Por que este fundo imobiliário é uma ótima oportunidade de compra na XP

Recomendação de Compra do HFOF11

A XP Investimentos reiterou a sua recomendação de compra para o fundo imobiliário Hedge Top FOFII 3 (HFOF11), destacando que este investimento apresenta um “desconto histórico” em relação ao valor patrimonial, bem como um dividend yield convidativo”.

O preço-alvo estabelecido pela corretora para as cotas do fundo é de R$ 7,77, o que implica um potencial de valorização (upside) de aproximadamente 16% em relação à cotação atual, que é de R$ 6,57.

No relatório divulgado, os analistas Marx Gonçalves e Eduardo Bacelar apontam que o HFOF11 está negociando, neste momento, a 0,85 vez seu valor patrimonial (P/VP), o que se aproxima dos maiores descontos já registrados pelo fundo.

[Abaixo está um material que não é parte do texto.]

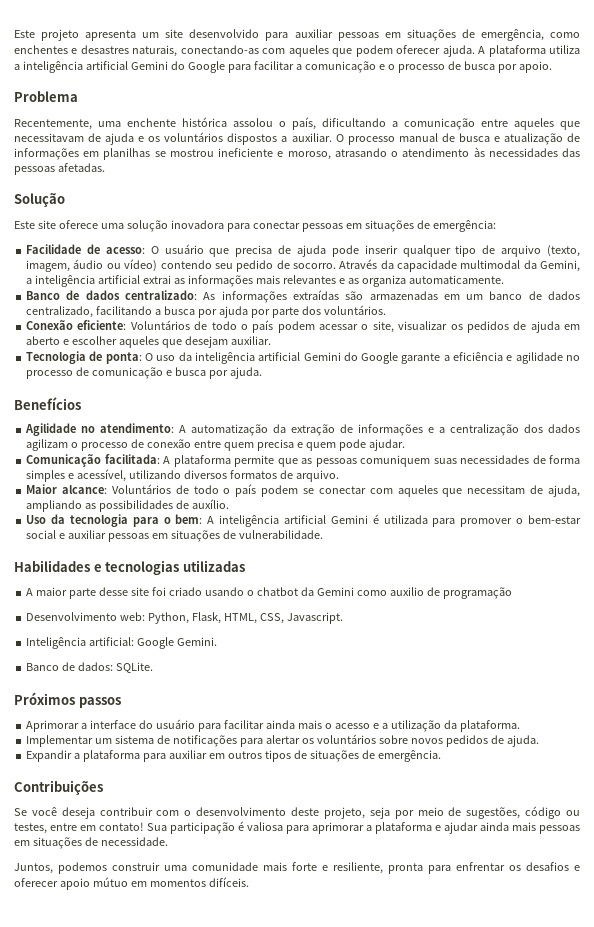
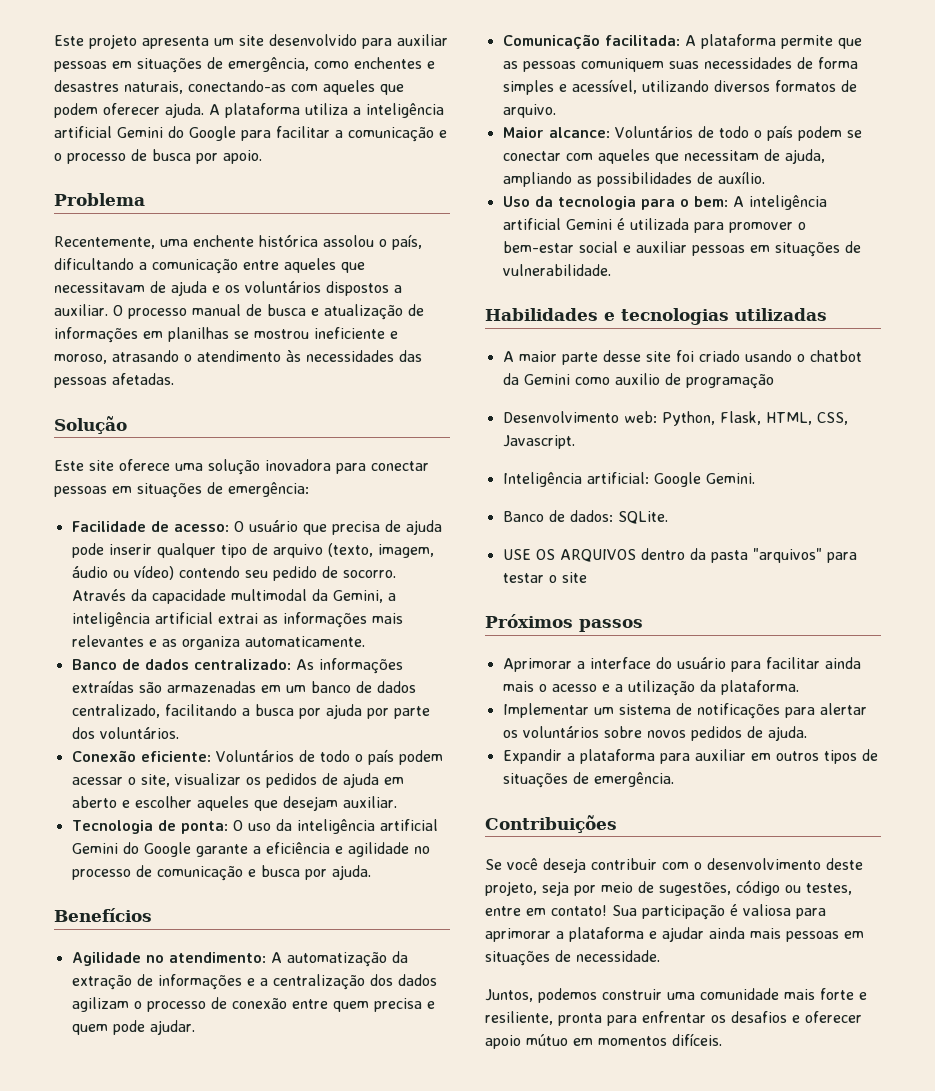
+ USE OS ARQUIVOS dentro da pasta "arquivos" para testar o site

Desempenho e Histórico da Gestão

Entre os fatores que sustentam a tese de compra, os analistas destacam o histórico positivo da Hedge Investimentos, gestora responsável pelo fundo, que administra mais de R$ 10,8 bilhões em ativos, com praticamente a totalidade desse montante alocada na indústria de Fundos Imobiliários (FIIs).

Adicionalmente, segundo a XP, o HFOF11 acumulou, desde seu lançamento em 2018, retorno equivalente a 94% do IFIX, considerando apenas a variação da cota no mercado. Vale destacar que a rentabilidade patrimonial ajustada alcançou 104,9% do principal índice de fundos imobiliários da B3.

Características do HFOF11

O HFOF11 é considerado pela corretora como “um dos principais fundos de fundos (FOFs) do mercado”. Seu objetivo é proporcionar retorno aos cotistas por meio do investimento em cotas de outros veículos imobiliários.

Atualmente, o FII possui um patrimônio líquido de R$ 1,77 bilhão, conta com mais de 94 mil investidores na bolsa de valores brasileira e registra um volume médio diário de negociação de R$ 2,6 milhões, refletindo um nível de liquidez classificado como “adequado” para o padrão da indústria.

Em termos de alocação, cerca de 98% dos ativos do HFOF11 estão investidos em cotas de outros fundos imobiliários, com uma maior exposição ao segmento de tijolo. A distribuição dos investimentos está concentrada principalmente em lajes corporativas (28%), recebíveis (19%), logística (16%), shoppings (16%) e renda urbana (14%).

Perspectivas e Histórico de Rentabilidade

A XP avalia que essa estratégia pode resultar em uma menor geração de renda no curto prazo, dado que os fundos de papel tendem a se beneficiar mais em um cenário de juros elevados, como o atual. Contudo, essa maior exposição aos fundos de tijolo pode potencializar a valorização patrimonial em um eventual ciclo de melhora na economia.

Além disso, o relatório enfatiza o dividend yield do HFOF11. Segundo os analistas, mesmo que os rendimentos estejam aquém de alguns concorrentes, o retorno anualizado é considerado “convidativo”.

“Apesar do nível de distribuição relativamente inferior ao dos pares, consideramos o dividend yield atual do fundo, que é de 10,9%, atrativo, sustentado por resultados recorrentes sólidos, uma reserva acumulada robusta e um expressivo desconto da cota de mercado”, afirma a XP.

Programa de Recompra de Cotas

Outro aspecto relevante na análise é o programa de recompra de cotas do HFOF11, que foi aprovado pelos cotistas e teve início em agosto de 2025. Essa iniciativa autoriza o fundo a recomprar até 5% de suas cotas em circulação, contanto que as aquisições sejam realizadas abaixo do valor patrimonial e que haja cancelamento imediato.

Desde o início do programa, o fundo já recomprou e cancelou cerca de 8,62 milhões de cotas, cifra que representa aproximadamente 75% do limite autorizado. De acordo com a XP, essa estratégia cria valor instantâneo para os cotistas que permanecem no fundo, aumenta o patrimônio por cota e tende a otimizar os dividendos distribuídos, uma vez que diminui a quantidade de cotas em circulação.

Riscos e Considerações

Apesar das oportunidades apresentadas, a corretora também destaca alguns riscos associados, incluindo os de mercado e de liquidez. O fundo está sujeito a variações de preço que podem ser influenciadas por fatores que afetam o desempenho global dos ativos listados em bolsa, como condições macroeconômicas e políticas públicas tanto locais quanto internacionais.

Conforme a XP, esses riscos tendem a ser mais acentuados no caso dos fundos de fundos, uma vez que o desempenho do HFOF11 depende não apenas da cota em si, mas também da atuação dos FIIs que compõem sua carteira.